# Email Spam Detection using Machine Learning

This notebook demonstrates an end-to-end **Email Spam Detection system** with detailed explanations.


## 1. Import Required Libraries

Libraries for data processing, evaluation, and visualization are imported below.


In [None]:
import pandas as pd
import pickle
import matplotlib.pyplot as plt
from sklearn.metrics import accuracy_score, confusion_matrix, classification_report


## 2. Load Dataset

We load the email spam dataset from the data directory.


In [None]:
df = pd.read_csv("../data/spam.csv")
df.head()


## 3. Inspect Dataset

Inspect column names, data types, and label distribution.


In [None]:
print(df.columns)
print(df.info())
print(df['Category'].value_counts())


## 4. Preprocessing

Rename columns and encode labels numerically.


In [None]:
df = df.rename(columns={'Category': 'label', 'Message': 'text'})
df['label'] = df['label'].map({'ham': 0, 'spam': 1})
df.head()


## 5. Load Trained Model

Load the trained Naive Bayes model and TF-IDF vectorizer.


In [None]:
with open('../src/spam_model.pkl', 'rb') as f:
    model, vectorizer = pickle.load(f)


## 6. Prediction

Transform text using TF-IDF and generate predictions.


In [None]:
X = vectorizer.transform(df['text'])
y = df['label']
y_pred = model.predict(X)


## 7. Evaluation Metrics

Compute accuracy and classification metrics.


In [None]:
print('Accuracy:', accuracy_score(y, y_pred))
print(confusion_matrix(y, y_pred))
print(classification_report(y, y_pred, target_names=['Ham', 'Spam']))
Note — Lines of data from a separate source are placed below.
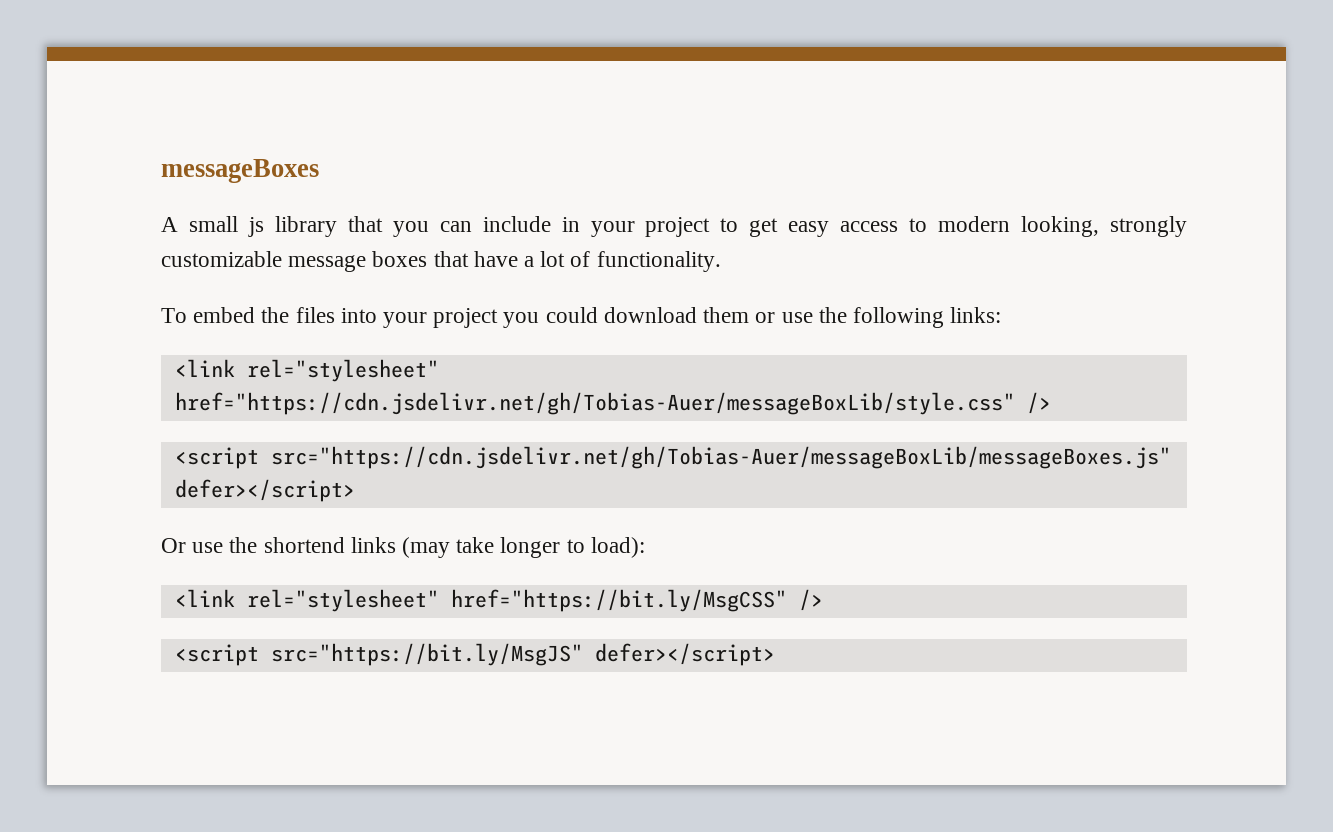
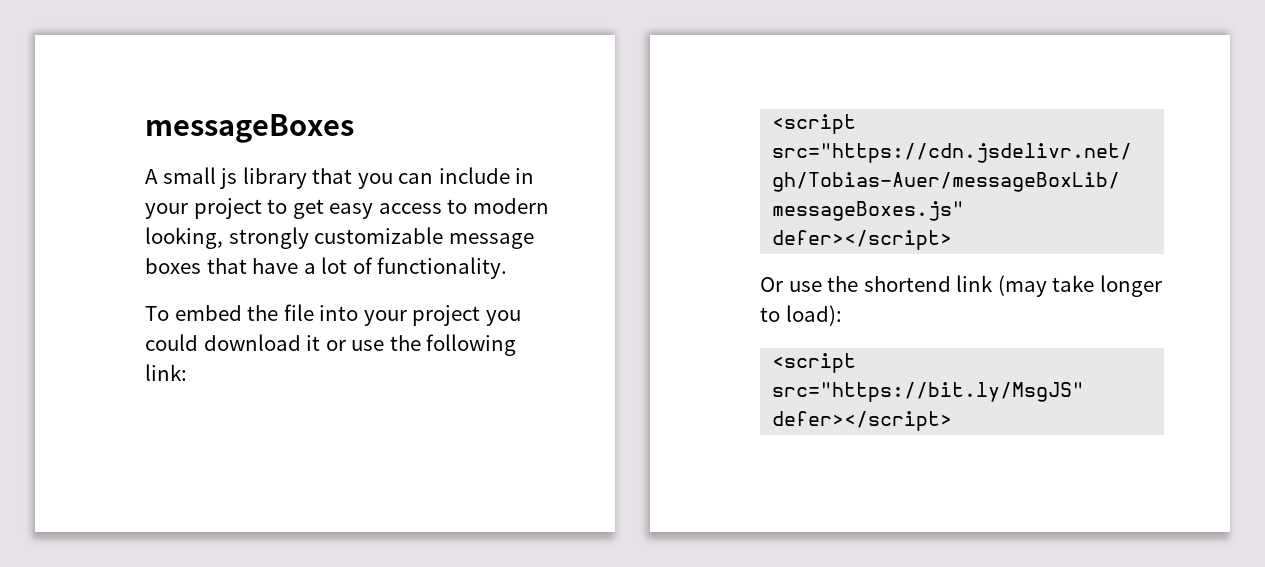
- To embed the files into your project you could download them or use the following links:
- <link rel="stylesheet" href="https://cdn.jsdelivr.net/gh/Tobias-Auer/messageBoxLib/style.css" />
+ To embed the file into your project you could download it or use the following link:
- Or use the shortend links (may take longer to load):
+ Or use the shortend link (may take longer to load):
- <link rel="stylesheet" href="https://bit.ly/MsgCSS" />

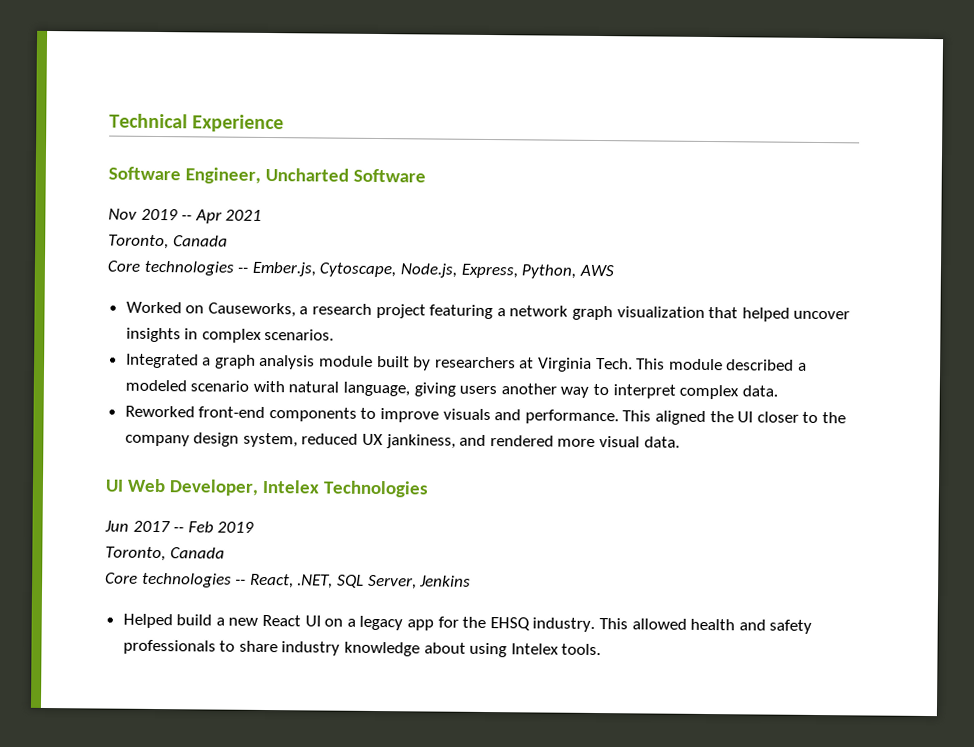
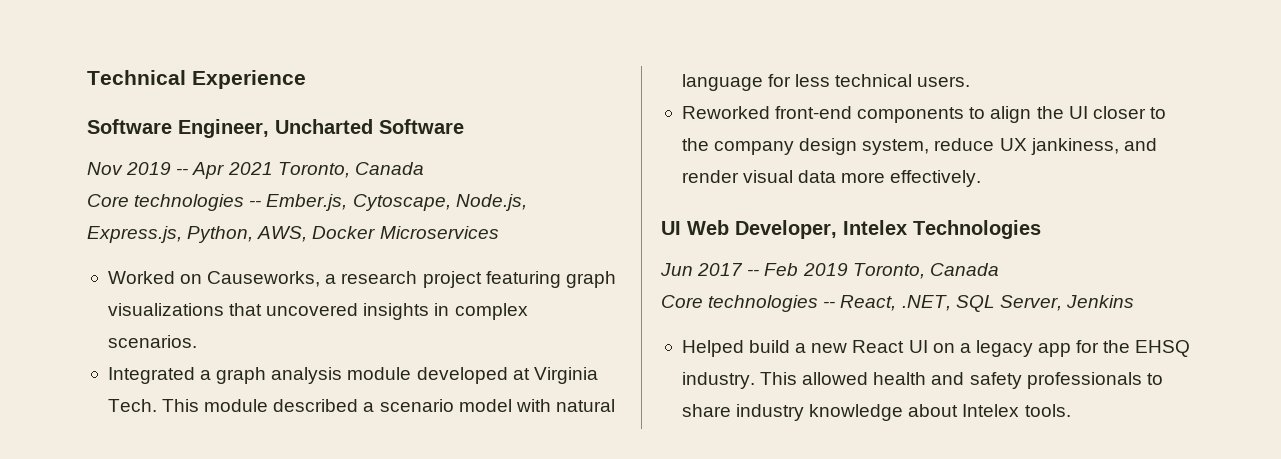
- Nov 2019 -- Apr 2021
- Toronto, Canada
+ Nov 2019 -- Apr 2021 Toronto, Canada
- Core technologies -- Ember.js, Cytoscape, Node.js, Express, Python, AWS
+ Core technologies -- Ember.js, Cytoscape, Node.js, Express.js, Python, AWS, Docker Microservices
- Worked on Causeworks, a research project featuring a network graph visualization that helped uncover insights in complex scenarios.
+ Worked on Causeworks, a research project featuring graph visualizations that uncovered insights in complex scenarios.
- Integrated a graph analysis module built by researchers at Virginia Tech.
+ Integrated a graph analysis module developed at Virginia Tech.
- This module described a modeled scenario with natural language, giving users another way to interpret complex data.
- Reworked front-end components to improve visuals and performance. This aligned the UI closer to the company design system, reduced UX jankiness, and rendered more visual data.
+ This module described a scenario model with natural language for less technical users.
+ Reworked front-end components to align the UI closer to the company design system, reduce UX jankiness, and render visual data more effectively.
- Jun 2017 -- Feb 2019
- Toronto, Canada
+ Jun 2017 -- Feb 2019 Toronto, Canada
- This allowed health and safety professionals to share industry knowledge about using Intelex tools.
+ This allowed health and safety professionals to share industry knowledge about Intelex tools.

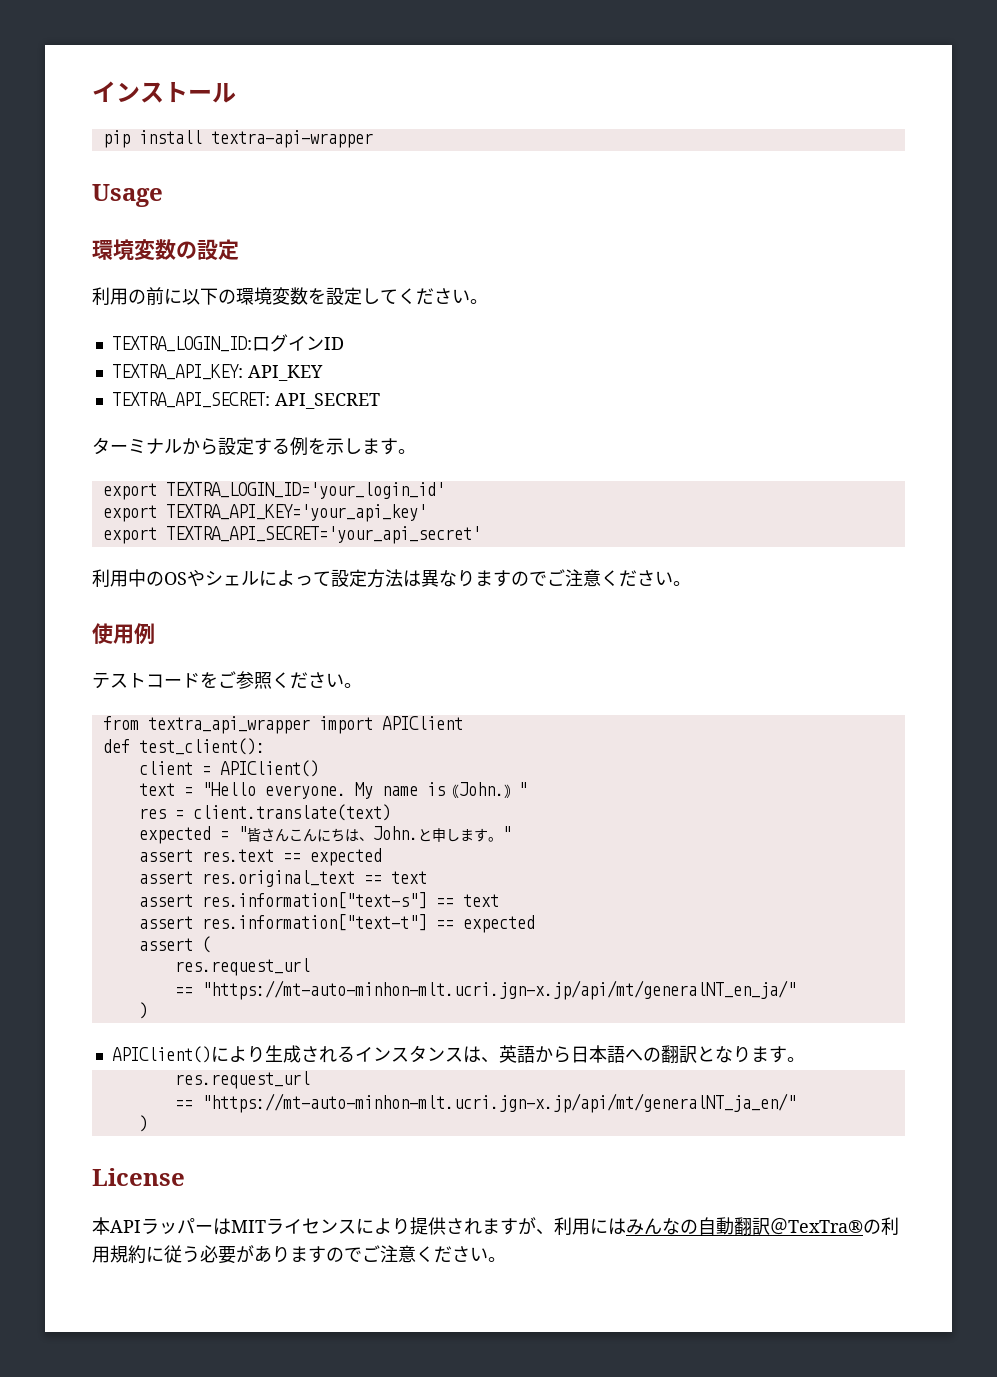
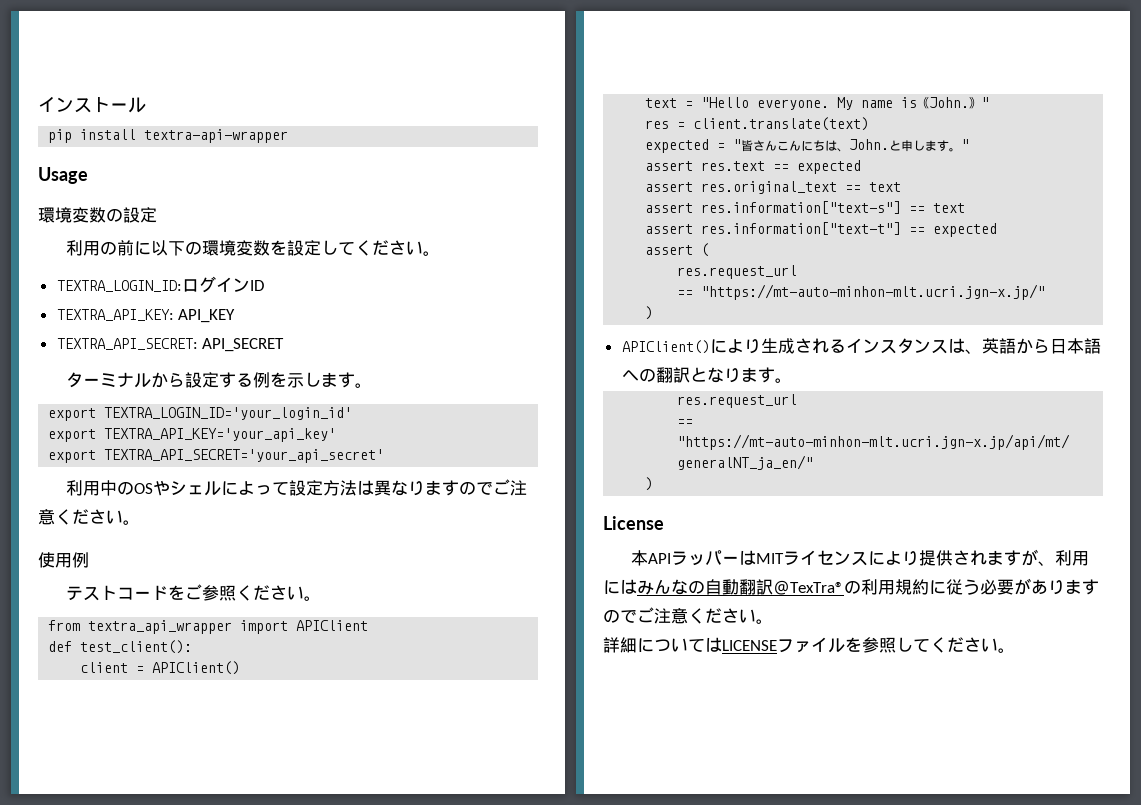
- == "https://mt-auto-minhon-mlt.ucri.jgn-x.jp/api/mt/generalNT_en_ja/"
+ == "https://mt-auto-minhon-mlt.ucri.jgn-x.jp/"
+ 詳細についてはLICENSEファイルを参照してください。

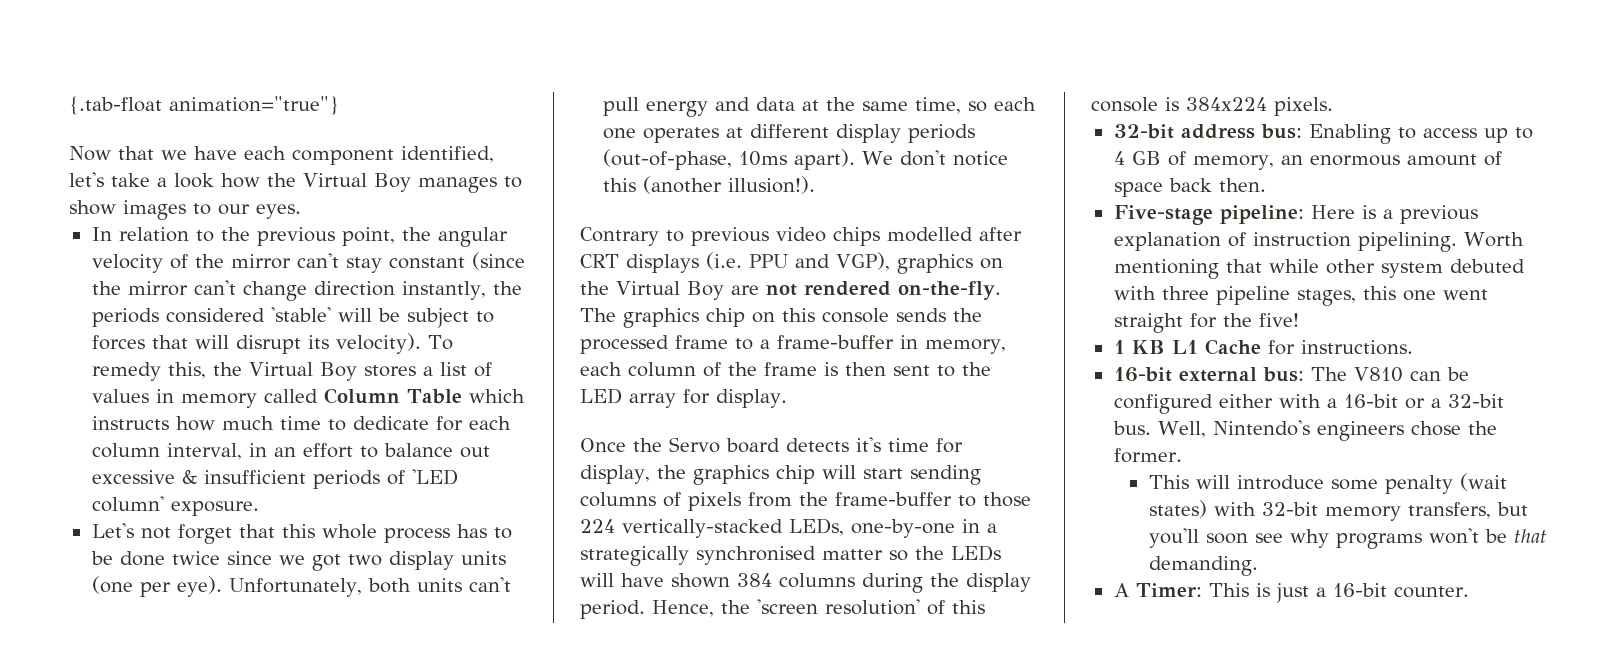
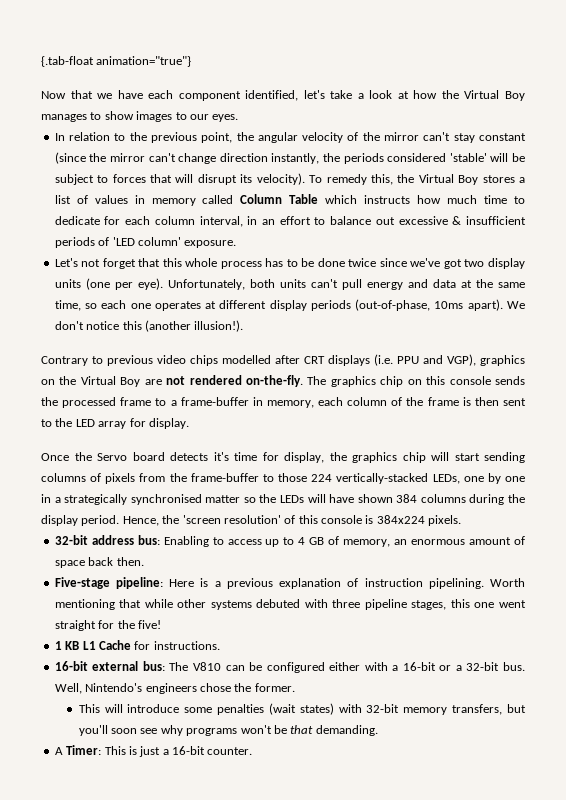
- Now that we have each component identified, let's take a look how the Virtual Boy manages to show images to our eyes.
+ Now that we have each component identified, let's take a look at how the Virtual Boy manages to show images to our eyes.
- Let's not forget that this whole process has to be done twice since we got two display units (one per eye).
+ Let's not forget that this whole process has to be done twice since we've got two display units (one per eye).
- Once the Servo board detects it's time for display, the graphics chip will start sending columns of pixels from the frame-buffer to those 224 vertically-stacked LEDs, one-by-one in a strategically synchronised matter so the LEDs will have shown 384 columns during the display period.
+ Once the Servo board detects it's time for display, the graphics chip will start sending columns of pixels from the frame-buffer to those 224 vertically-stacked LEDs, one by one in a strategically synchronised matter so the LEDs will have shown 384 columns during the display period.
- Worth mentioning that while other system debuted with three pipeline stages, this one went straight for the five!
+ Worth mentioning that while other systems debuted with three pipeline stages, this one went straight for the five!
- This will introduce some penalty (wait states) with 32-bit memory transfers, but you'll soon see why programs won't be that demanding.
+ This will introduce some penalties (wait states) with 32-bit memory transfers, but you'll soon see why programs won't be that demanding.

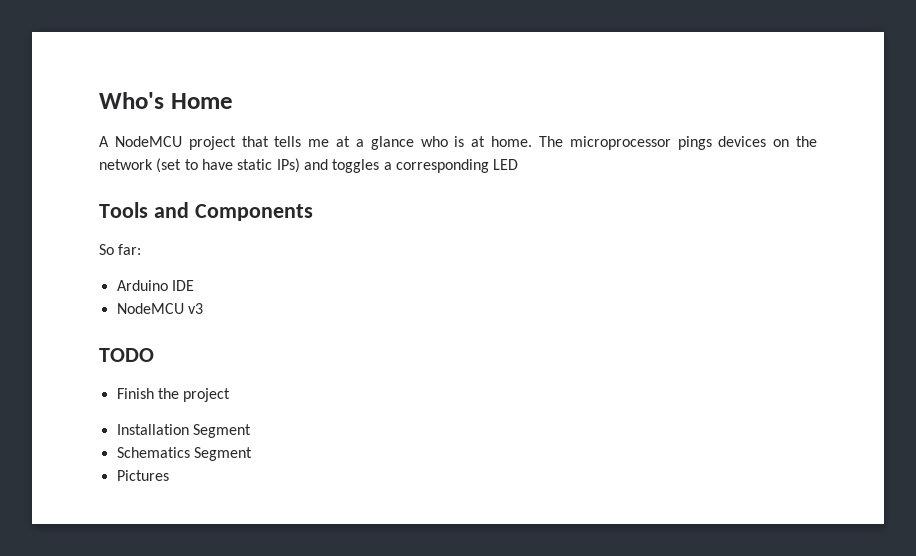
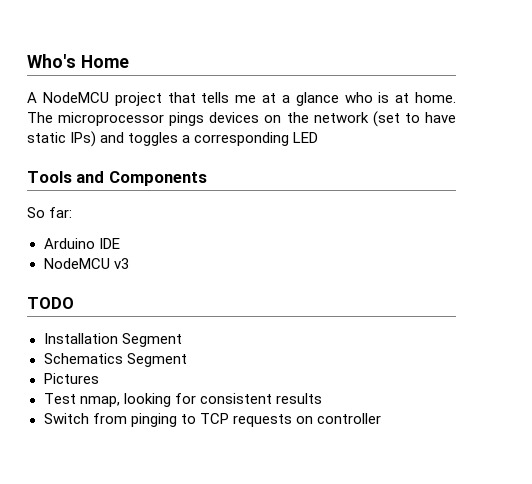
- Finish the project
+ Test nmap, looking for consistent results
+ Switch from pinging to TCP requests on controller

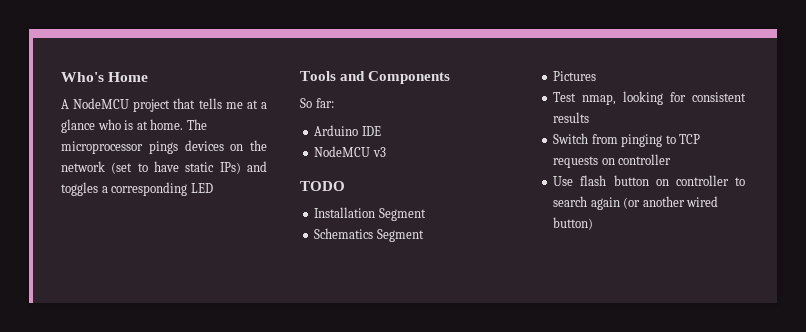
+ Use flash button on controller to search again (or another wired button)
## 8. Confusion Matrix Visualization

Visualize model performance using a confusion matrix.


In [None]:
cm = confusion_matrix(y, y_pred)
plt.figure()
plt.imshow(cm)
plt.title('Confusion Matrix')
plt.xlabel('Predicted')
plt.ylabel('Actual')
plt.xticks([0,1], ['Ham','Spam'])
plt.yticks([0,1], ['Ham','Spam'])
for i in range(2):
    for j in range(2):
        plt.text(j, i, cm[i, j], ha='center', va='center')
plt.colorbar()
plt.show()


## 9. Real Email Test

Test the trained model on a custom email example.


In [None]:
email_text = '''\
Congratulations! You have been selected for a free prize.
Click the link below to claim immediately.
'''
prediction = model.predict(vectorizer.transform([email_text]))[0]
print('SPAM' if prediction == 1 else 'NOT SPAM')